Dans une interview accordée à la rédaction de REPORTER.CD, le docteur Prosper Tshiakushiya définit la maladie du sommeil comme une affection parasitaire causée par un protozoaire, la trypanosomiase, transmise par la mouche tsé-tsé, connue sous le nom de Glossina. Cette mouche joue un rôle crucial en transmettant le trypanosome à l’organisme humain, entraînant ainsi ce qu’on appelle la maladie du sommeil.

Pour déterminer si une personne est affectée par cette maladie, le docteur Tshiakushiya souligne qu’il existe plusieurs signes, classés en deux phases : la phase de généralisation et la phase cérébrale. Dans la phase de généralisation, quatre signes essentiels sont identifiés : une fièvre irrégulière, des céphalées accompagnées d’arthralgies, des ganglions lymphatiques enflés, et des éruptions cutanées appelées trypanyde.

À mesure que la maladie progresse vers la phase cérébrale, des signes plus graves apparaissent. Les patients peuvent souffrir de troubles de la vigilance, d’hyperinsomnie, et à un stade avancé, des troubles psychiatriques peuvent survenir, entraînant des hallucinations et des comportements erronés.

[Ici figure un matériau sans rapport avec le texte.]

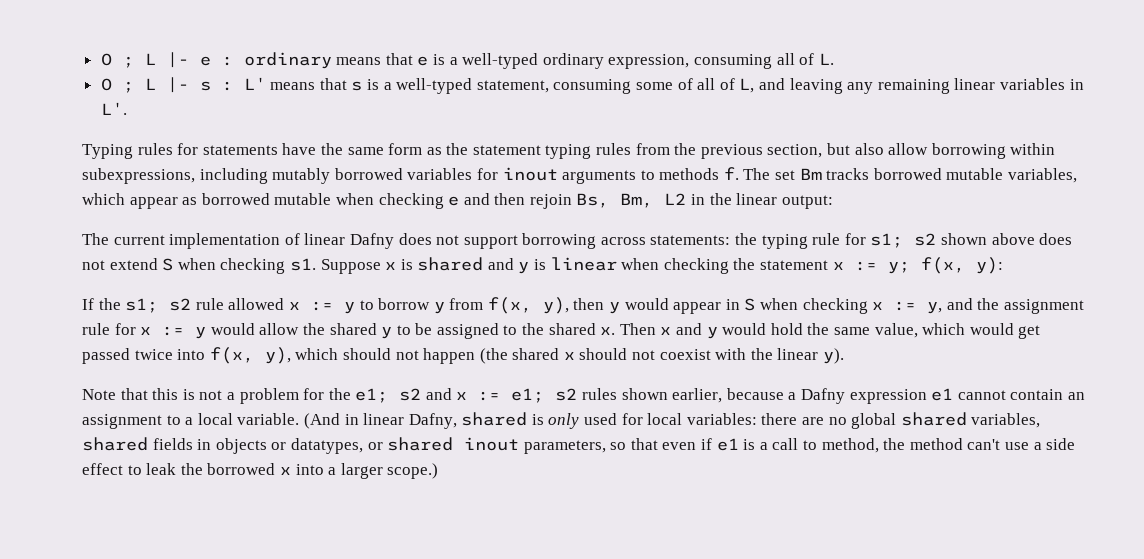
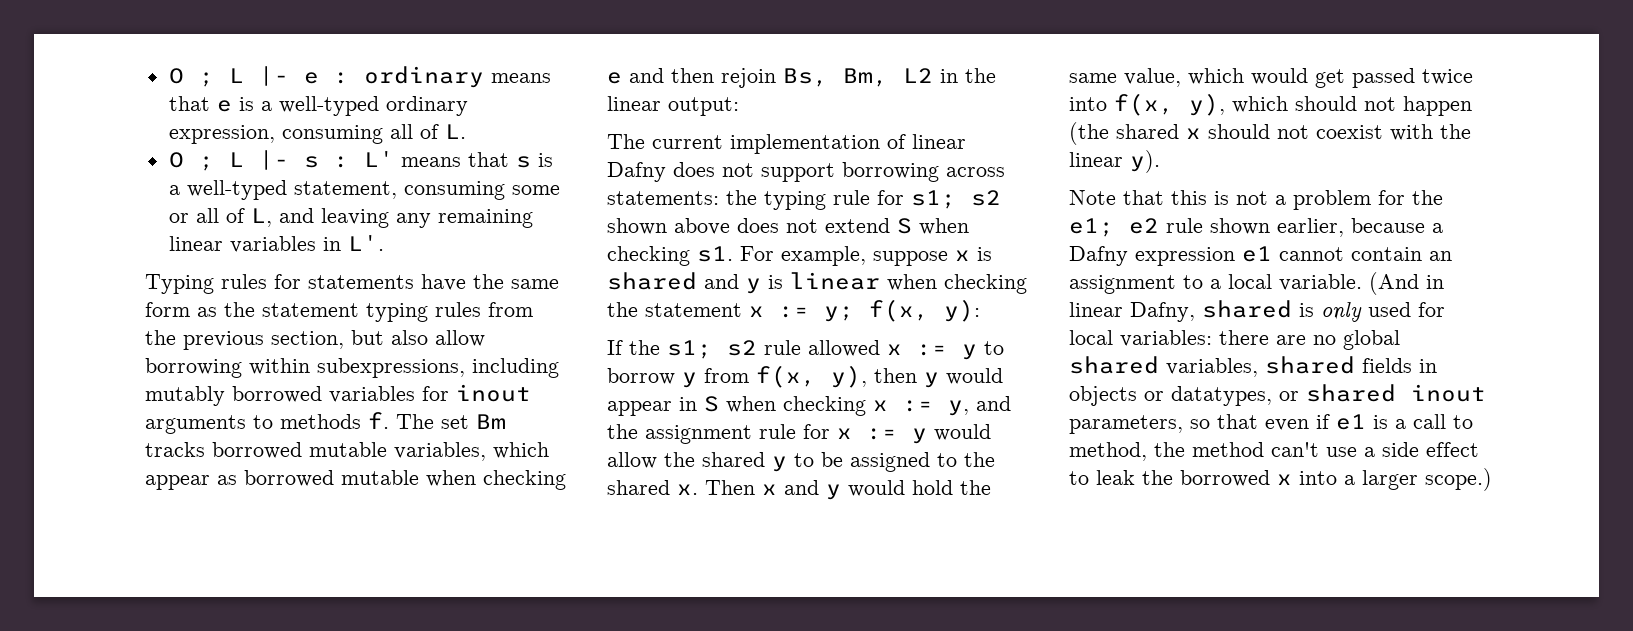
- O ; L |- s : L' means that s is a well-typed statement, consuming some of all of L, and leaving any remaining linear variables in L'.
+ O ; L |- s : L' means that s is a well-typed statement, consuming some or all of L, and leaving any remaining linear variables in L'.
- Suppose x is shared and y is linear when checking the statement x := y; f(x, y):
+ For example, suppose x is shared and y is linear when checking the statement x := y; f(x, y):
- Note that this is not a problem for the e1; s2 and x := e1; s2 rules shown earlier, because a Dafny expression e1 cannot contain an assignment to a local variable.
+ Note that this is not a problem for the e1; e2 rule shown earlier, because a Dafny expression e1 cannot contain an assignment to a local variable.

Le docteur Tshiakushiya insiste sur l’importance de consulter un professionnel de santé pour un traitement approprié, plutôt que de tenter un auto-traitement. Il appelle également la population du centre Kasaï à faire preuve de vigilance face à cette maladie, soulignant que la trypanosomiase est bien présente en Afrique et que la sensibilisation est essentielle pour prévenir sa propagation.

En conclusion, il exhorte les personnes ressentant des symptômes tels que des maux de tête, une fièvre généralisée, et des ganglions lymphatiques enflés à se faire dépister. Un diagnostic précoce est crucial pour suivre un traitement efficace et éviter les complications graves liées à la maladie du sommeil.

Le docteur Prosper Tshiakushiya rappelle que la maladie du sommeil n’est pas à prendre à la légère et qu’une vigilance collective est nécessaire pour lutter contre cette affection parasitaire.